Repeated anti-aging stem cell injection sets back aging clock in macaques by 5 – 7 years

https://www.cas.cn/syky/202506/t20250616_5073220.shtml

https://www.cell.com/cell/abstract/S0092-8674(25)00571-9?_returnURL=https%3A%2F%2Flinkinghub.elsevier.com%2Fretrieve%2Fpii%2FS0092867425005719%3Fshowall%3Dtrue

Research on the anti-aging human mesenchymal progenitor cell technology system has made progress

With the increase of age, the depletion of stem cell reserves and the resulting decline in tissue regeneration and homeostasis maintenance ability are key characteristics of body aging and aging-related diseases. However, whether stem cell depletion is a cause or effect in the aging process, and whether exogenous stem cell transplantation can effectively delay aging, are unsolved scientific problems.

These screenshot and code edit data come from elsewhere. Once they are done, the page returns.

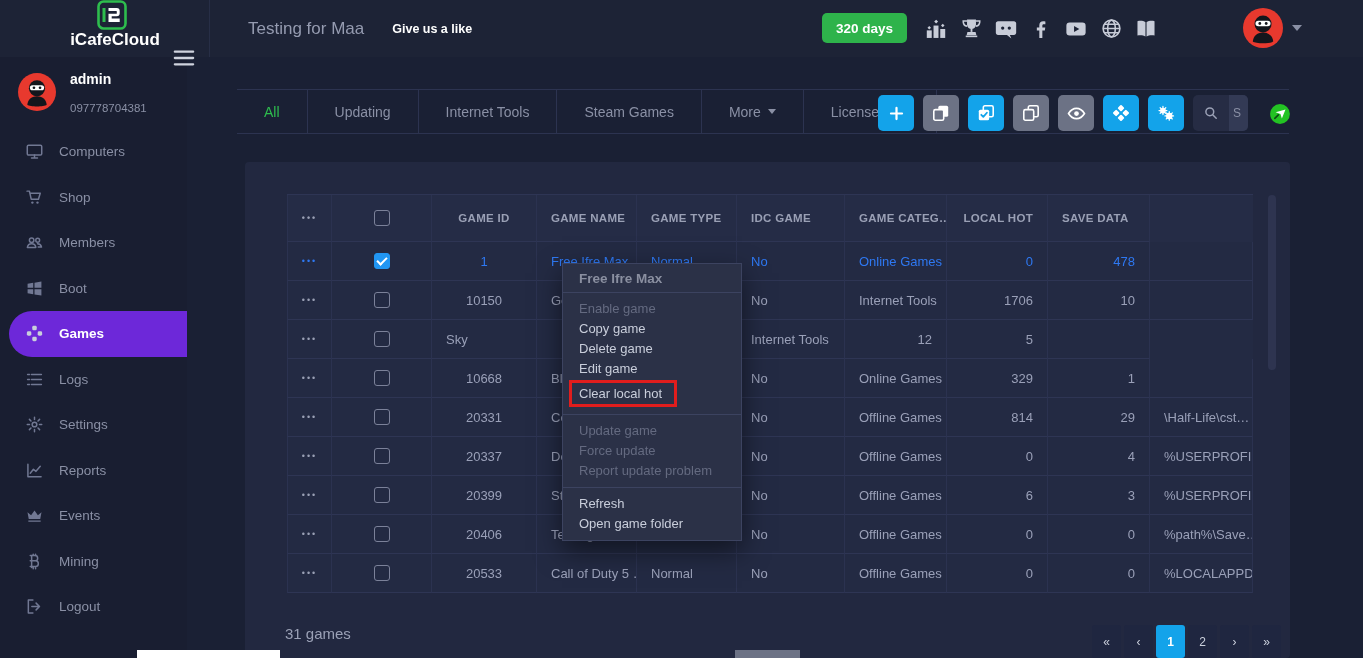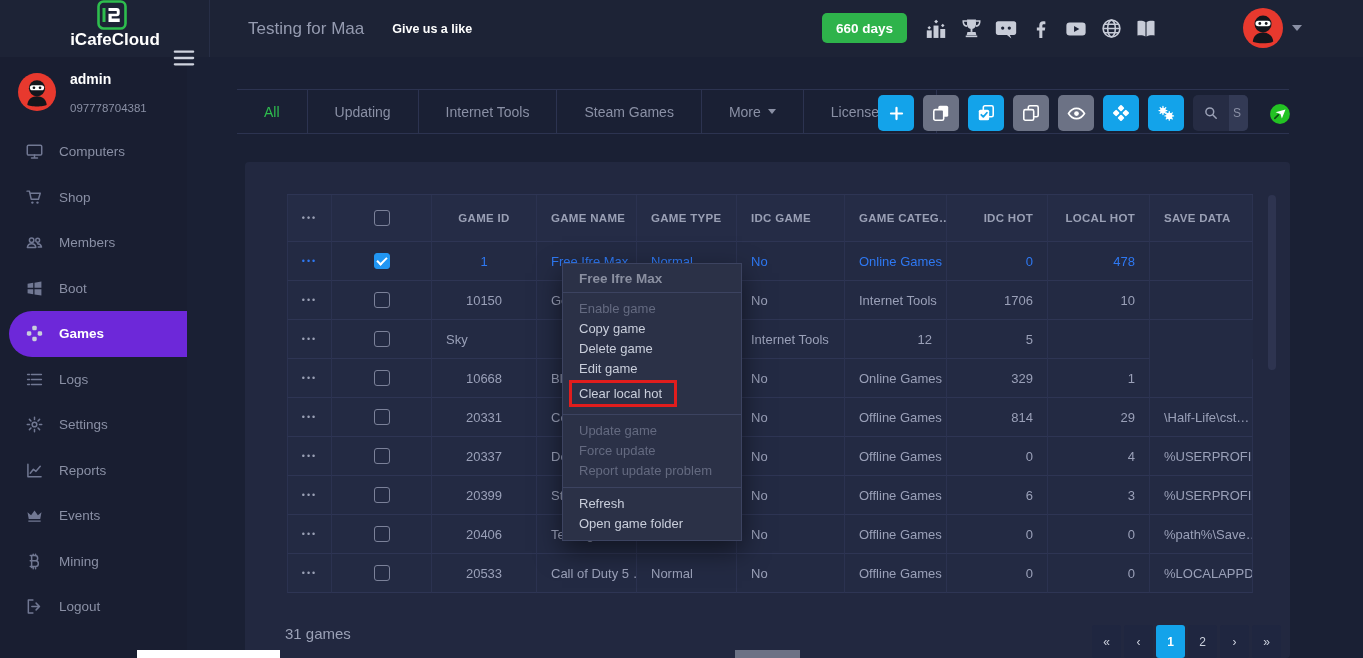--- a/index.html
+++ b/index.html
@@ -103,7 +103,7 @@
   </div>
   <span class="page-title">Testing for Maa</span>
   <span class="like-link">Give us a like</span>
-  <div class="days-badge">660 days</div>
+  <div class="days-badge">320 days</div>
   <div class="social-row" id="social-row">
       <span class="social-ico">
         <svg width="22" height="22" viewBox="0 0 16 16">

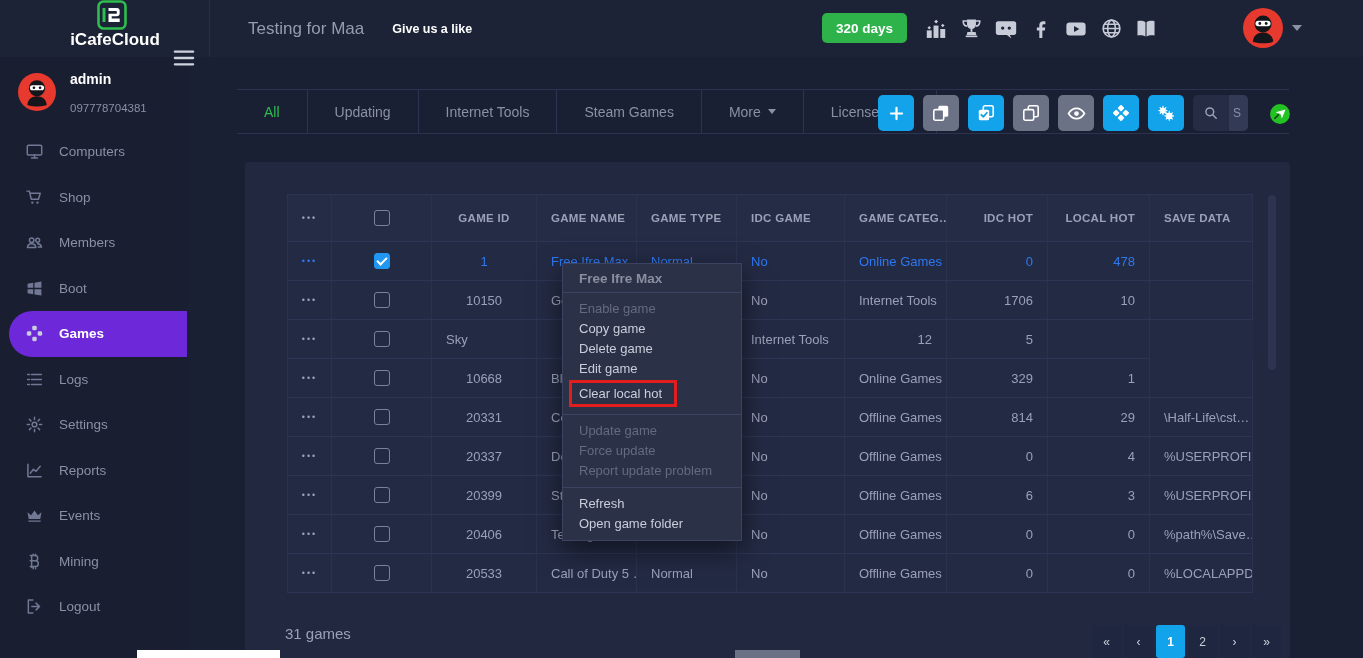--- a/index.html
+++ b/index.html
@@ -434,7 +434,6 @@
           <div class="cell ">GAME TYPE</div>
           <div class="cell ">IDC GAME</div>
           <div class="cell ">GAME CATEG…</div>
-          <div class="cell c-right">IDC HOT</div>
           <div class="cell c-right">LOCAL HOT</div>
           <div class="cell ">SAVE DATA</div>
         </div>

Research Groups of the CAS Institute of Zoology and Xuanwu Hospital, Capital Medical University, constructed an engineered human anti-aging mesenchymal progenitor cell (SRC) with anti-aging, anti-stress and anti-malignant transformation capabilities, and verified its effect of delaying multi-organ aging in a primate, providing a new cell therapy paradigm for human aging intervention.

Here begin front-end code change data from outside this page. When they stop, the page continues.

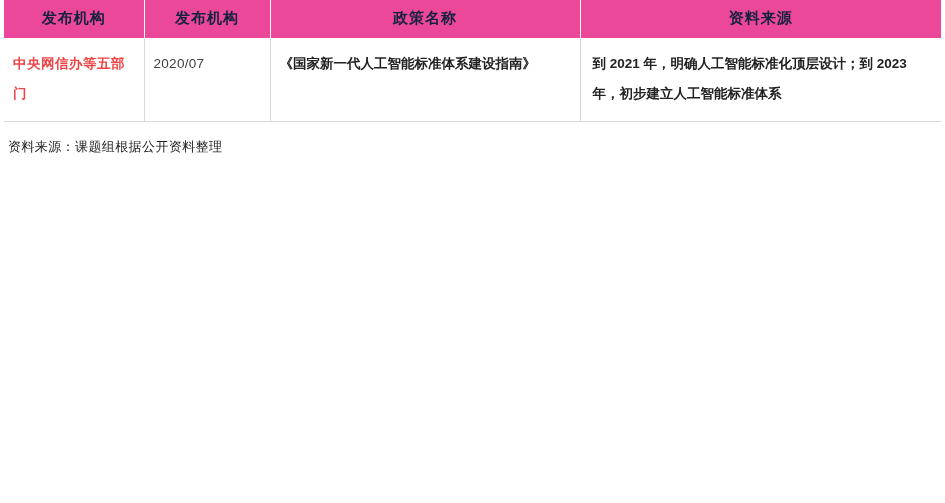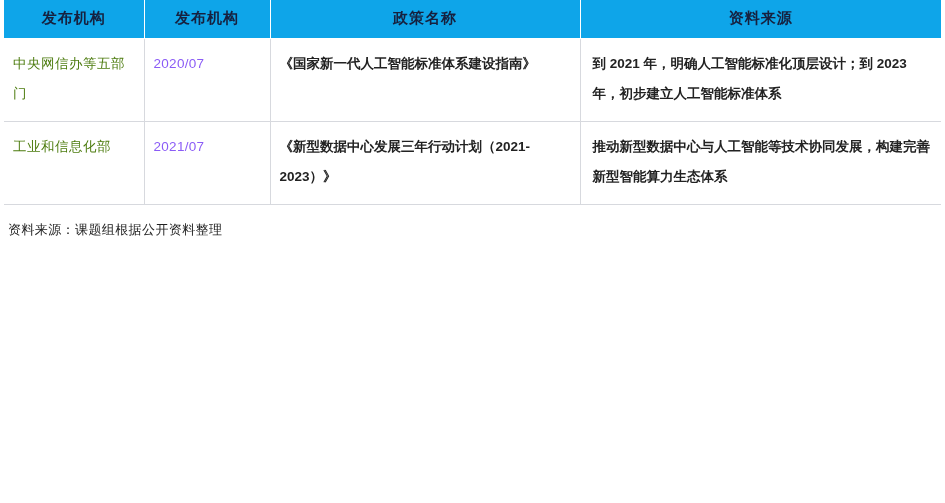--- a/index.html
+++ b/index.html
@@ -33,7 +33,7 @@
   table.policy-table col.c4 { width: 361px; }
 
   thead th {
-    background: #0ea5e9;
+    background: #ec4899;
     color: #16213f;
     font-size: 15px;
     font-weight: bold;

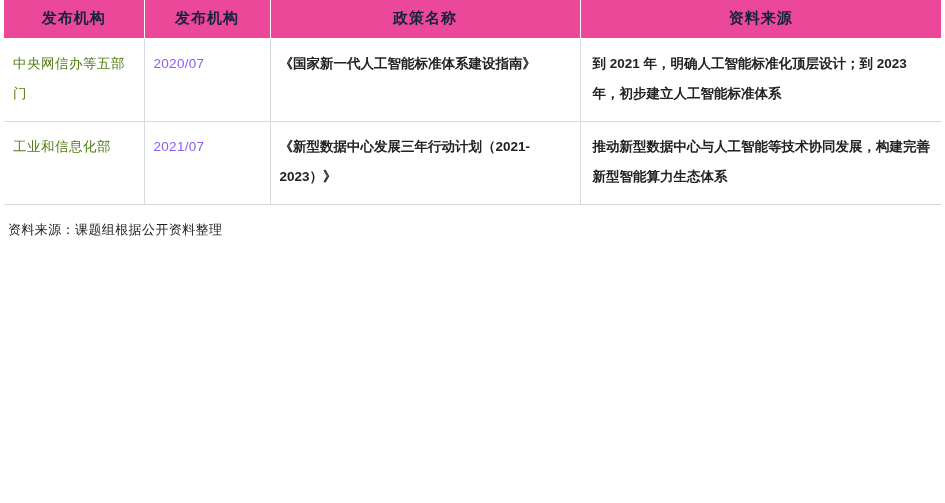--- a/index.html
+++ b/index.html
@@ -62,8 +62,8 @@
   }
   tbody td:last-child { border-right: none; padding-left: 12px; }
   tbody tr td:first-child {
-    font-weight: normal;
-    color: #4d7c0f;
+    font-weight: bold;
+    color: #ef4444;
     letter-spacing: 0.5px;
   }
   tbody td.date {

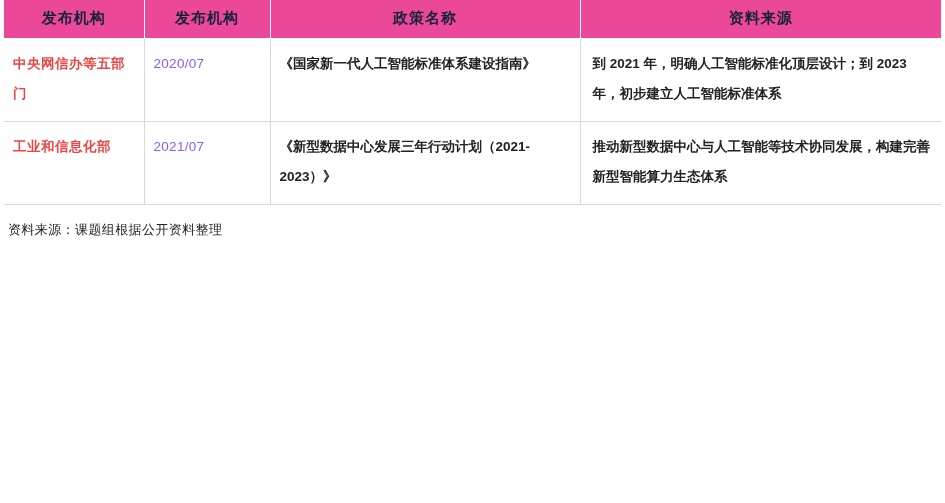--- a/index.html
+++ b/index.html
@@ -68,7 +68,7 @@
   }
   tbody td.date {
     font-weight: normal;
-    color: #8b5cf6;
+    color: #404040;
     letter-spacing: 0.3px;
   }
   tbody tr:first-child td {

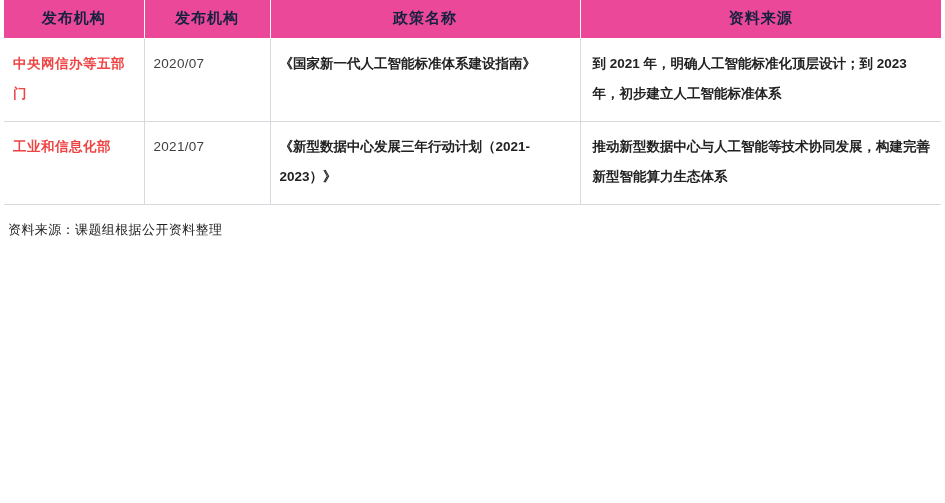--- a/index.html
+++ b/index.html
@@ -109,12 +109,6 @@
         <td>《国家新一代人工智能标准体系建设指南》</td>
         <td>到 2021 年，明确人工智能标准化顶层设计；到 2023 年，初步建立人工智能标准体系</td>
       </tr>
-      <tr>
-        <td>工业和信息化部</td>
-        <td class="date">2021/07</td>
-        <td>《新型数据中心发展三年行动计划（2021-2023）》</td>
-        <td>推动新型数据中心与人工智能等技术协同发展，构建完善新型智能算力生态体系</td>
-      </tr>
     </tbody>
   </table>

Back in 2011, the research team first achieved precise targeted correction of premature aging pathogenic genes in human pluripotent stem cells, proving that genetic modification of gene circuits can reverse the aging clock of human cells, laying a theoretical foundation for the generation of engineered longevity cells. After more than ten years of exploration, the team has constructed an anti-aging human mesenchymal progenitor cell (SRC) technology system – SRC 1.0 and SRC 2.0 through synthetic biology reprogramming. SRC 1.0 (2017) precisely edited the oxidative hub gene NRF2, strengthened the cell’s endogenous antioxidant defense network, and established enhanced cells with high metabolic activity and high genomic homeostasis. SRC 2.0 (2019) performed dual-site engineering modification of the longevity node gene FOXO3, reconstructed the spatiotemporal regulation network of phosphorylation signals, and endowed engineered progenitor cells with transplantable enhanced functional characteristics.

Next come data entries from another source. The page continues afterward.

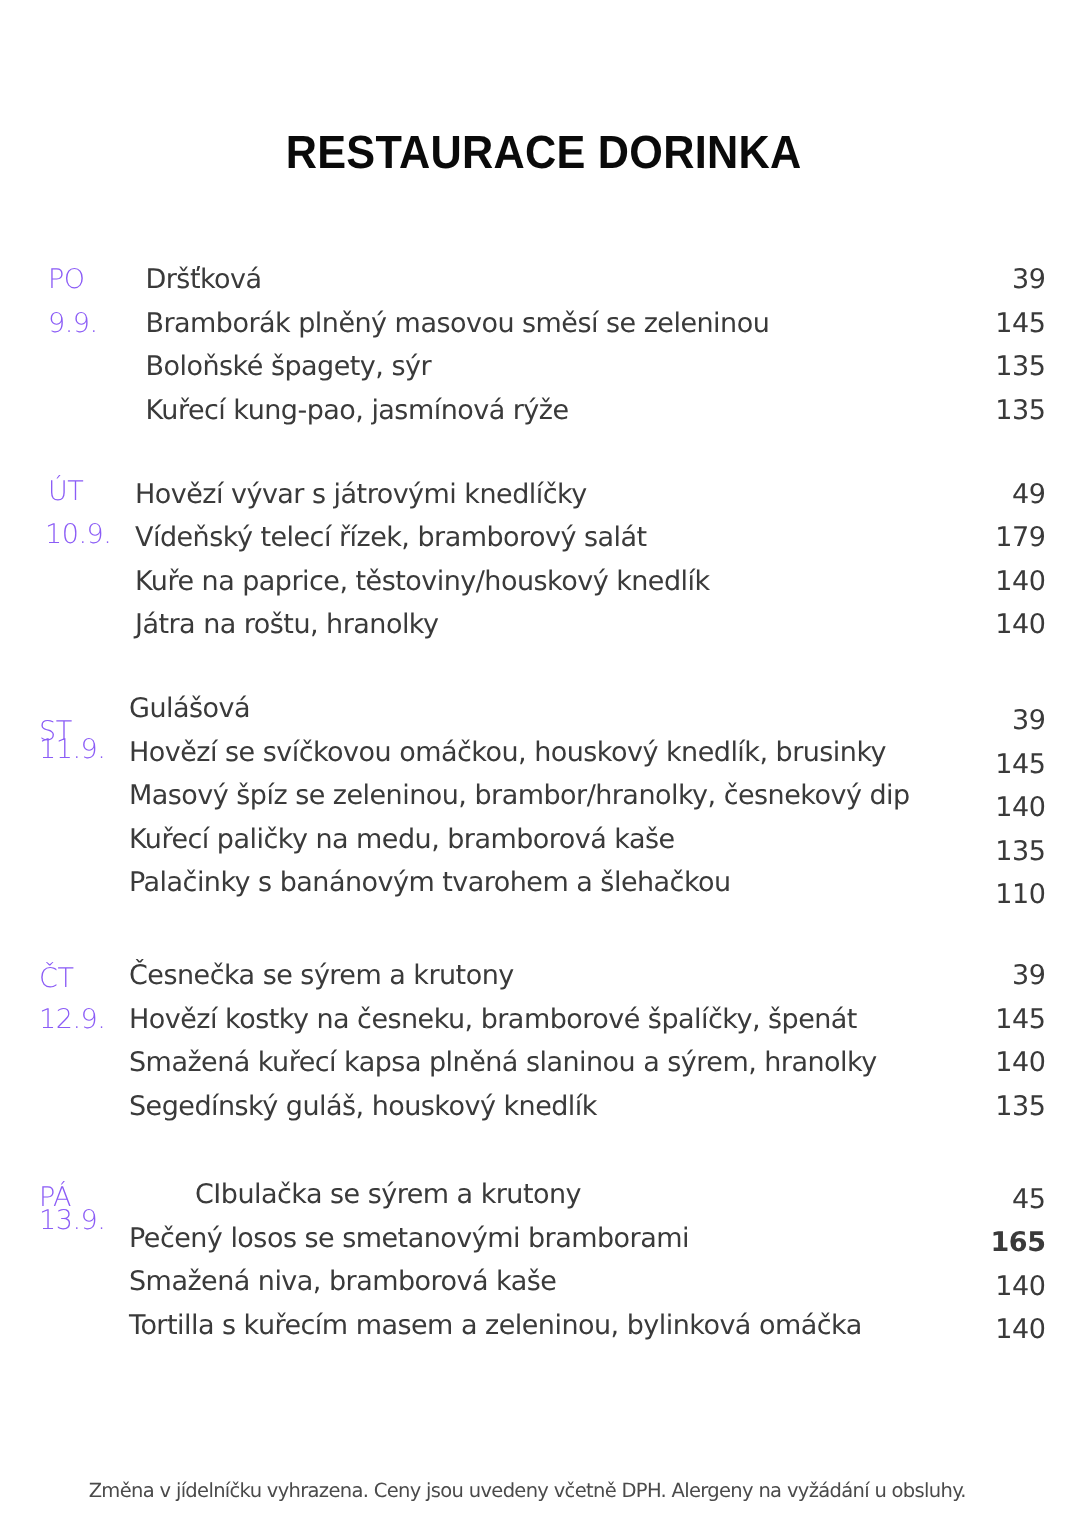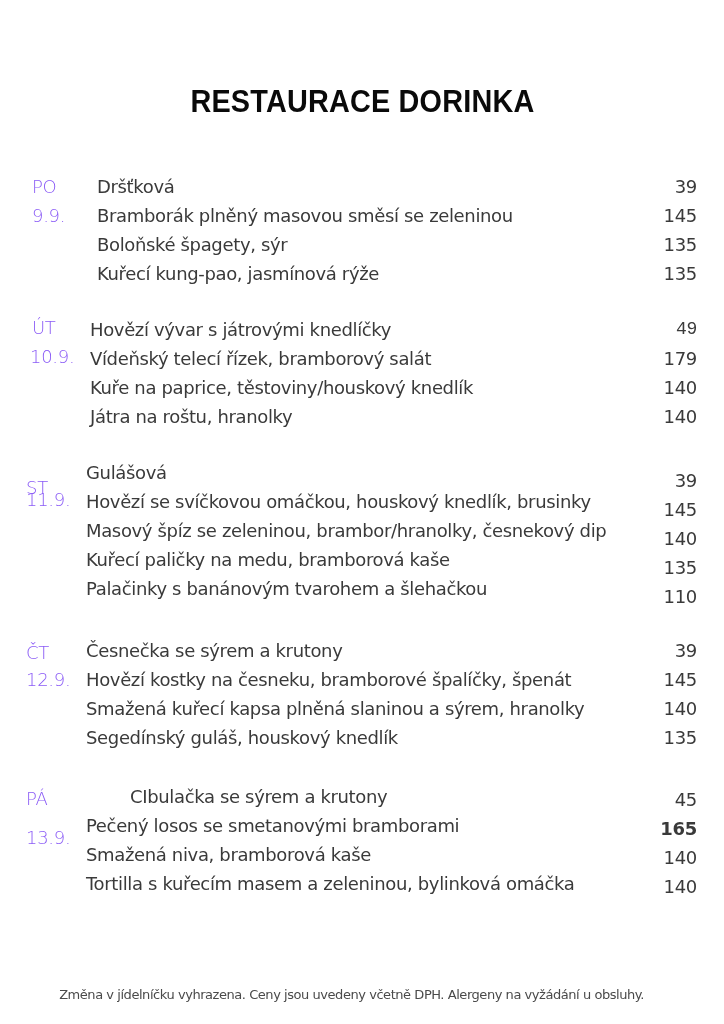--- a/index.html
+++ b/index.html
@@ -93,7 +93,7 @@
   <div class="day-label" style="left:32px; top:0;">ÚT</div>
   <div class="day-label" style="left:30px; top:29px;">10.9.</div>
   <div class="dish" style="left:90px; top:2px;">Hovězí vývar s játrovými knedlíčky</div>
-  <div class="price" style="top:2px;font-family:Liberation Mono, monospace;">49</div>
+  <div class="price" style="top:2px;">49</div>
   <div class="dish" style="left:90px; top:31px;">Vídeňský telecí řízek, bramborový salát</div>
   <div class="price" style="top:31px;">179</div>
   <div class="dish" style="left:90px; top:60px;">Kuře na paprice, těstoviny/houskový knedlík</div>

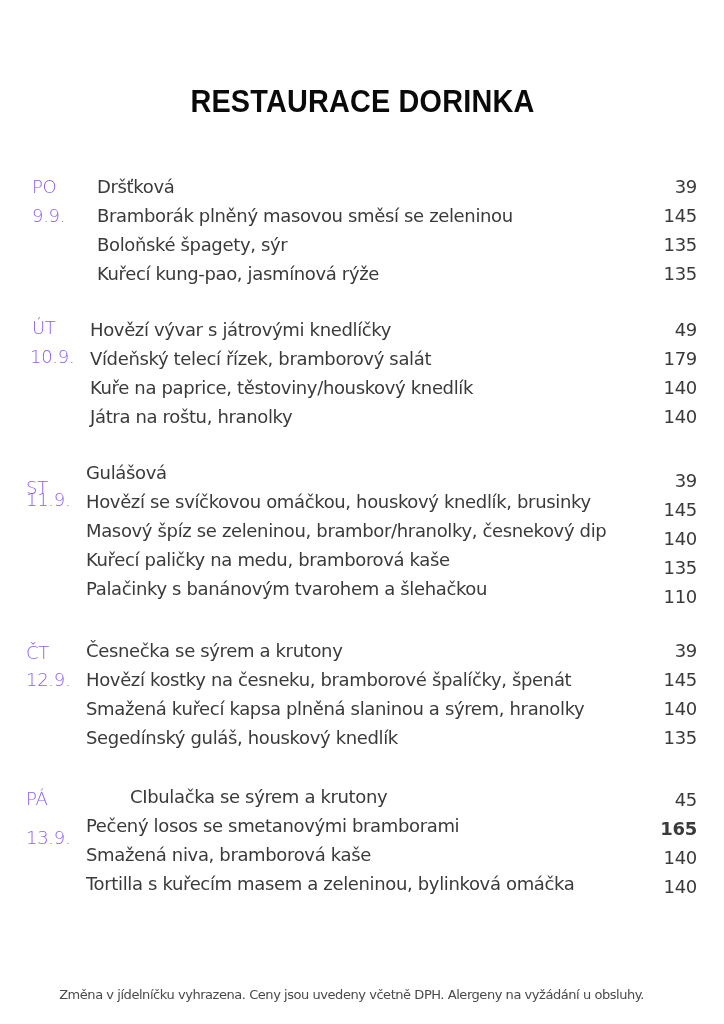--- a/index.html
+++ b/index.html
@@ -132,7 +132,7 @@
 
 <section class="day" style="top:782px;">
   <div class="day-label" style="left:26px; top:2px;">PÁ</div>
-  <div class="day-label" style="left:26px; top:41px;">13.9.</div>
+  <div class="day-label" style="left:26px; top:17px;">13.9.</div>
   <div class="dish" style="left:86px; top:0;margin-left:44px;">CIbulačka se sýrem a krutony</div>
   <div class="price" style="top:3px;">45</div>
   <div class="dish" style="left:86px; top:29px;">Pečený losos se smetanovými bramborami</div>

This study systematically analyzed the anti-aging phenotype of SRC 2.0. The results showed that FOXO 3-enhanced SRC exhibited significant anti-aging activity, strong environmental adaptability and excellent safety characteristics, and could effectively resist the aging microenvironment and avoid tumorigenic risks.

The team then selected elderly crab-eating macaques with a physiological state equivalent to that of healthy humans aged 60 to 70 as experimental models to conduct a 44-week SRC intervention study. Multiple intravenous injections of SRC did not lead to adverse events, and histopathological evaluation also ruled out the damage and tumorigenic risks of transplanted cells, confirming the safety and immune tolerance of SRC transplantation in non-human primate models.

In summary, through the systems biology research paradigm, this study comprehensively evaluated the intervention effect of SRC on primate aging models. The results showed that SRC transplantation can significantly delay the aging process of multiple organs in monkeys and reconstruct the homeostasis of the body, which is manifested in improving cognitive function, improving multi-tissue degenerative lesions, reducing the accumulation of senescent cells, and enhancing genome stability. At the gene expression level, SRC transplantation can achieve systematic rejuvenation of the aging-related gene expression network of more than half of the tissues, and reverse the expression profile of aging-related genes in key systems in the single-cell dimension. Aging clock analysis based on machine learning confirmed that the biological age of immature neurons was reversed by 6 to 7 years, and the biological age of oocytes was reversed by 5 years.

At the same time, mechanism exploration showed that exosomes released by SRC played a core role in promoting cell rejuvenation, inhibiting chronic inflammation, and maintaining genome and epigenome stability.